- **Working data**:
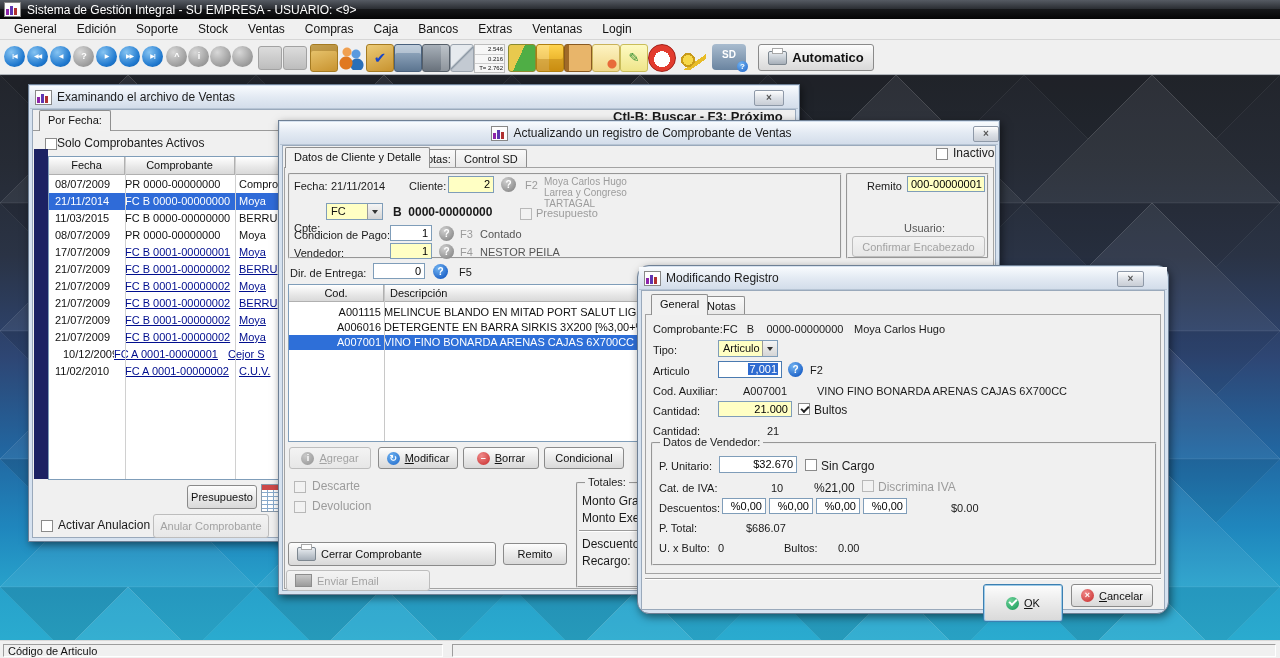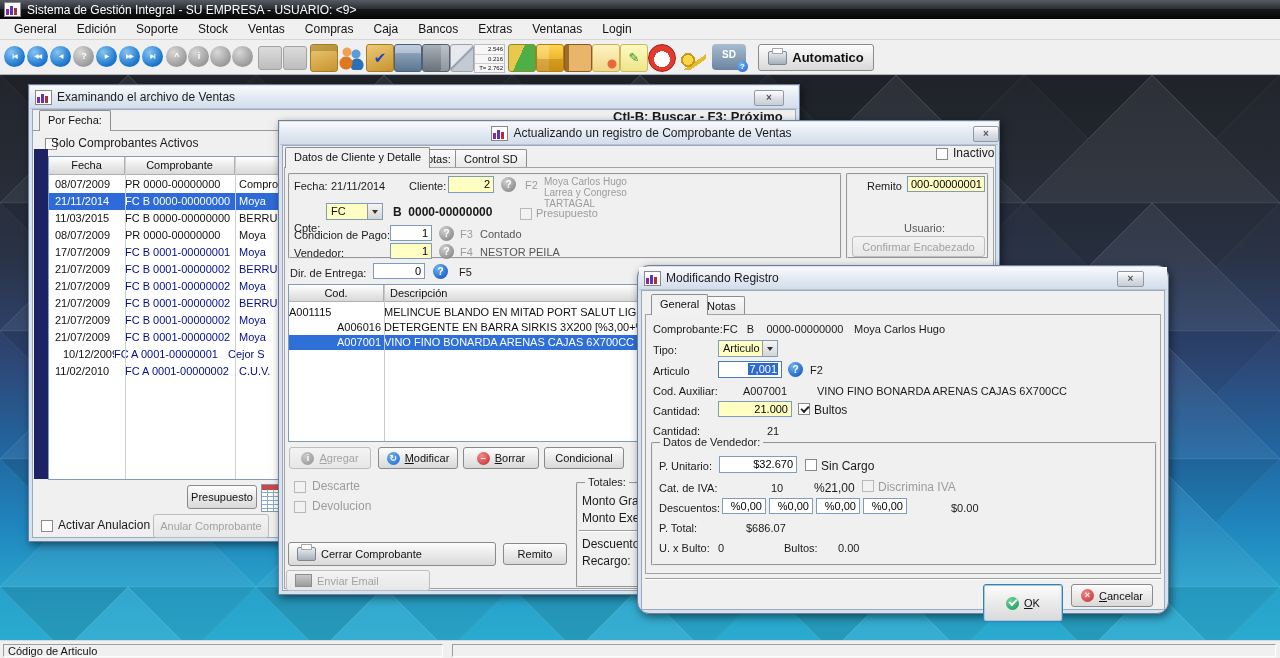--- a/index.html
+++ b/index.html
@@ -85,21 +85,21 @@
   .prn::before{content:"";position:absolute;left:3px;top:-4px;width:9px;height:4px;background:#fff;border:1px solid #a8a8a8;}
   .emi{width:15px;height:11px;background:linear-gradient(#c9c9c9,#9b9b9b);border:1px solid #8d8d8d;flex:0 0 auto;}
   
   .grid{position:absolute;background:#fff;border:1px solid #7f9db9;box-sizing:border-box;overflow:hidden;}
   .ghead{display:flex;height:18px;}
   .gh{background:linear-gradient(#ffffff,#e7e7e7 60%,#d9d9d9);border-right:1px solid #b0b0b0;
     border-bottom:1px solid #b0b0b0;font-size:11px;line-height:17px;text-align:center;box-sizing:border-box;}
   .tr{position:absolute;display:flex;height:17px;line-height:17px;font-size:11px;width:100%;}
   .td{overflow:hidden;white-space:nowrap;box-sizing:border-box;}
   .tr.sel{background:#2f6bd8;color:#fff;}
-  .tr.nb .cc,.tr.nb .nn{color:#000e8e;}
+  .tr.nb .cc,.tr.nb .nn{color:#000e8e;text-decoration:underline;}
   .dr{position:absolute;display:flex;height:15px;line-height:15px;font-size:11px;width:100%;}
   .dr.sel{background:#2e6fd8;color:#fff;}
   .sp{position:absolute;top:3px;height:13px;border:1px solid;border-color:#9d9d9d #ffffff #ffffff #9d9d9d;
     font-size:11px;line-height:12px;padding-left:4px;box-sizing:border-box;background:#f0f0f0;white-space:nowrap;}
   .sep3d{position:absolute;border-top:1px solid #9c9c9c;border-bottom:1px solid #fff;height:0;}
 </style>
 </head>
 <body>
 
 <div id="screen">
@@ -204,21 +204,21 @@
     <div class="xbtn" style="left:725px;top:5px;width:30px;height:16px;">×</div>
     <div class="wbody" style="left:3px;top:24px;width:764px;height:429px;"></div>
 
     <div class="tab on" style="left:10px;top:25px;height:21px;">
       <span>Por Fecha:</span>
     </div>
     <div class="abs" style="left:4px;top:45px;width:762px;border-top:1px solid #9a9a9a;"></div>
     <div class="lbl" style="left:584px;top:25px;font-size:13px;font-weight:bold;">Ctl-B: Buscar - F3: Próximo</div>
 
     <div class="cb" style="left:16px;top:53px;"></div>
-    <div class="lbl" style="left:22px;top:52px;font-size:12px;">Solo Comprobantes Activos</div>
+    <div class="lbl" style="left:28px;top:52px;font-size:12px;">Solo Comprobantes Activos</div>
 
     <div class="abs" style="left:5px;top:64px;width:14px;height:330px;background:#1c2263;"></div>
 
     <div class="grid" style="left:19px;top:71px;width:744px;height:324px;">
       <div class="ghead">
         <div class="gh" style="width:76px;">Fecha</div>
         <div class="gh" style="width:110px;">Comprobante</div>
         <div class="gh" style="flex:1;"></div>
       </div>
       <div class="tr" style="top:19px;">
@@ -365,21 +365,21 @@
     <div class="inp" style="left:94px;top:142px;width:52px;height:16px;">0</div>
     <div class="qm b" style="left:154px;top:143px;">?</div>
     <div class="lbl" style="left:180px;top:145px;">F5</div>
 
     <div class="grid" style="left:9px;top:163px;width:704px;height:158px;">
       <div class="ghead" style="height:17px;">
         <div class="gh" style="width:95px;line-height:16px;">Cod.</div>
         <div class="gh" style="flex:1;text-align:left;padding-left:6px;line-height:16px;">Descripción</div>
       </div>
       <div class="dr" style="top:20px;">
-          <span class="td" style="width:92px;">A001115</span>
+          <span class="td" style="width:92px;text-align:right;">A001115</span>
           <span class="td" style="flex:1;padding-left:3px;">MELINCUE BLANDO EN MITAD PORT SALUT LIGHT 1,</span>
         </div>
       <div class="dr" style="top:35px;">
           <span class="td" style="width:92px;text-align:right;">A006016</span>
           <span class="td" style="flex:1;padding-left:3px;">DETERGENTE EN BARRA SIRKIS 3X200 [%3,00+%1,00</span>
         </div>
       <div class="dr sel" style="top:50px;">
           <span class="td" style="width:92px;text-align:right;">A007001</span>
           <span class="td" style="flex:1;padding-left:3px;">VINO FINO BONARDA ARENAS CAJAS 6X700CC</span>
         </div>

- **Activity**: Once the pictures are dropped, please print every remaining line of the material verbatim.

- **Output of the task**:
--- a/index.html
+++ b/index.html
@@ -85,21 +85,21 @@
   .prn::before{content:"";position:absolute;left:3px;top:-4px;width:9px;height:4px;background:#fff;border:1px solid #a8a8a8;}
   .emi{width:15px;height:11px;background:linear-gradient(#c9c9c9,#9b9b9b);border:1px solid #8d8d8d;flex:0 0 auto;}
   
   .grid{position:absolute;background:#fff;border:1px solid #7f9db9;box-sizing:border-box;overflow:hidden;}
   .ghead{display:flex;height:18px;}
   .gh{background:linear-gradient(#ffffff,#e7e7e7 60%,#d9d9d9);border-right:1px solid #b0b0b0;
     border-bottom:1px solid #b0b0b0;font-size:11px;line-height:17px;text-align:center;box-sizing:border-box;}
   .tr{position:absolute;display:flex;height:17px;line-height:17px;font-size:11px;width:100%;}
   .td{overflow:hidden;white-space:nowrap;box-sizing:border-box;}
   .tr.sel{background:#2f6bd8;color:#fff;}
-  .tr.nb .cc,.tr.nb .nn{color:#000e8e;}
+  .tr.nb .cc,.tr.nb .nn{color:#000e8e;text-decoration:underline;}
   .dr{position:absolute;display:flex;height:15px;line-height:15px;font-size:11px;width:100%;}
   .dr.sel{background:#2e6fd8;color:#fff;}
   .sp{position:absolute;top:3px;height:13px;border:1px solid;border-color:#9d9d9d #ffffff #ffffff #9d9d9d;
     font-size:11px;line-height:12px;padding-left:4px;box-sizing:border-box;background:#f0f0f0;white-space:nowrap;}
   .sep3d{position:absolute;border-top:1px solid #9c9c9c;border-bottom:1px solid #fff;height:0;}
 </style>
 </head>
 <body>
 
 <div id="screen">
@@ -204,21 +204,21 @@
     <div class="xbtn" style="left:725px;top:5px;width:30px;height:16px;">×</div>
     <div class="wbody" style="left:3px;top:24px;width:764px;height:429px;"></div>
 
     <div class="tab on" style="left:10px;top:25px;height:21px;">
       <span>Por Fecha:</span>
     </div>
     <div class="abs" style="left:4px;top:45px;width:762px;border-top:1px solid #9a9a9a;"></div>
     <div class="lbl" style="left:584px;top:25px;font-size:13px;font-weight:bold;">Ctl-B: Buscar - F3: Próximo</div>
 
     <div class="cb" style="left:16px;top:53px;"></div>
-    <div class="lbl" style="left:22px;top:52px;font-size:12px;">Solo Comprobantes Activos</div>
+    <div class="lbl" style="left:28px;top:52px;font-size:12px;">Solo Comprobantes Activos</div>
 
     <div class="abs" style="left:5px;top:64px;width:14px;height:330px;background:#1c2263;"></div>
 
     <div class="grid" style="left:19px;top:71px;width:744px;height:324px;">
       <div class="ghead">
         <div class="gh" style="width:76px;">Fecha</div>
         <div class="gh" style="width:110px;">Comprobante</div>
         <div class="gh" style="flex:1;"></div>
       </div>
       <div class="tr" style="top:19px;">
@@ -365,21 +365,21 @@
     <div class="inp" style="left:94px;top:142px;width:52px;height:16px;">0</div>
     <div class="qm b" style="left:154px;top:143px;">?</div>
     <div class="lbl" style="left:180px;top:145px;">F5</div>
 
     <div class="grid" style="left:9px;top:163px;width:704px;height:158px;">
       <div class="ghead" style="height:17px;">
         <div class="gh" style="width:95px;line-height:16px;">Cod.</div>
         <div class="gh" style="flex:1;text-align:left;padding-left:6px;line-height:16px;">Descripción</div>
       </div>
       <div class="dr" style="top:20px;">
-          <span class="td" style="width:92px;">A001115</span>
+          <span class="td" style="width:92px;text-align:right;">A001115</span>
           <span class="td" style="flex:1;padding-left:3px;">MELINCUE BLANDO EN MITAD PORT SALUT LIGHT 1,</span>
         </div>
       <div class="dr" style="top:35px;">
           <span class="td" style="width:92px;text-align:right;">A006016</span>
           <span class="td" style="flex:1;padding-left:3px;">DETERGENTE EN BARRA SIRKIS 3X200 [%3,00+%1,00</span>
         </div>
       <div class="dr sel" style="top:50px;">
           <span class="td" style="width:92px;text-align:right;">A007001</span>
           <span class="td" style="flex:1;padding-left:3px;">VINO FINO BONARDA ARENAS CAJAS 6X700CC</span>
         </div>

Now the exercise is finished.